═══ Exercise material

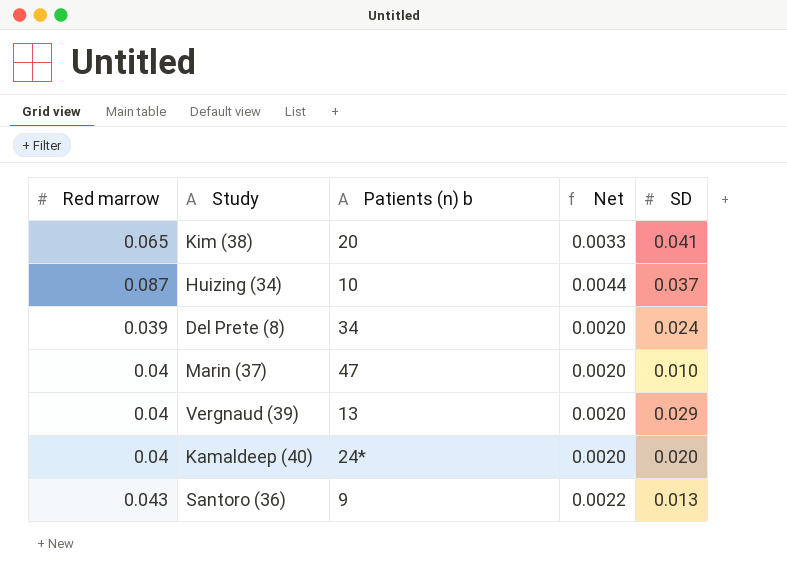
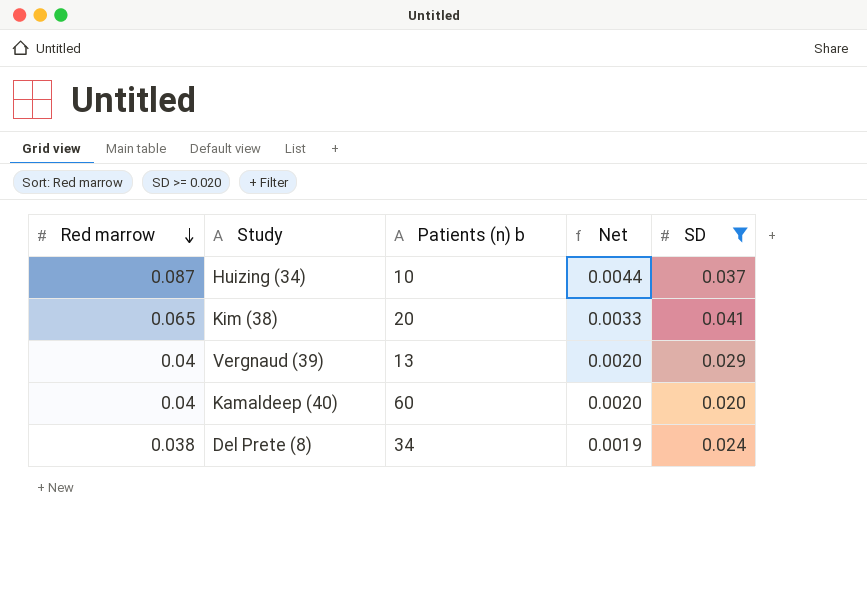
filter: none -> SD >= 0.020
row order: none -> Red marrow descending
Kamaldeep (40) | Patients (n) b: 24* -> 60
Del Prete (8) | Red marrow: 0.039 -> 0.038
Del Prete (8) | Net: 0.0020 -> 0.0019

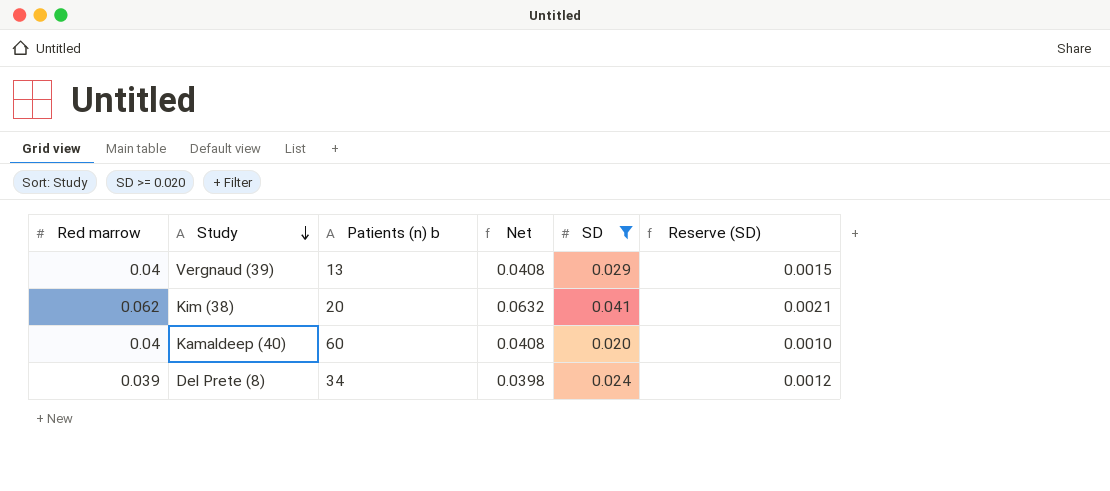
row order: Red marrow descending -> Study descending
column Net | formula: [Red marrow] * 0.05 -> [Red marrow] * 1.02
column Reserve (SD) | formula: none -> [SD] * 0.05
row Huizing (34): 0.087 | 10 | 0.0044 | 0.037 -> none
Kim (38) | Red marrow: 0.065 -> 0.062
Del Prete (8) | Red marrow: 0.038 -> 0.039

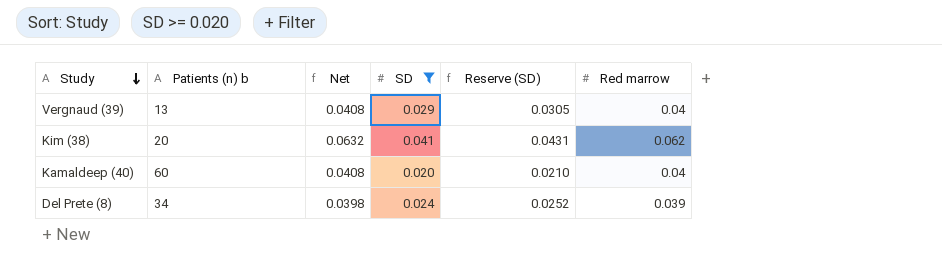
column Reserve (SD) | formula: [SD] * 0.05 -> [SD] * 1.05
column Red marrow | position: 1 -> 6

══════

Each line containing the word "Prete" needs to be copied from the data above.

■ **Task response**:
Del Prete (8) | Red marrow: 0.039 -> 0.038
Del Prete (8) | Net: 0.0020 -> 0.0019
Del Prete (8) | Red marrow: 0.038 -> 0.039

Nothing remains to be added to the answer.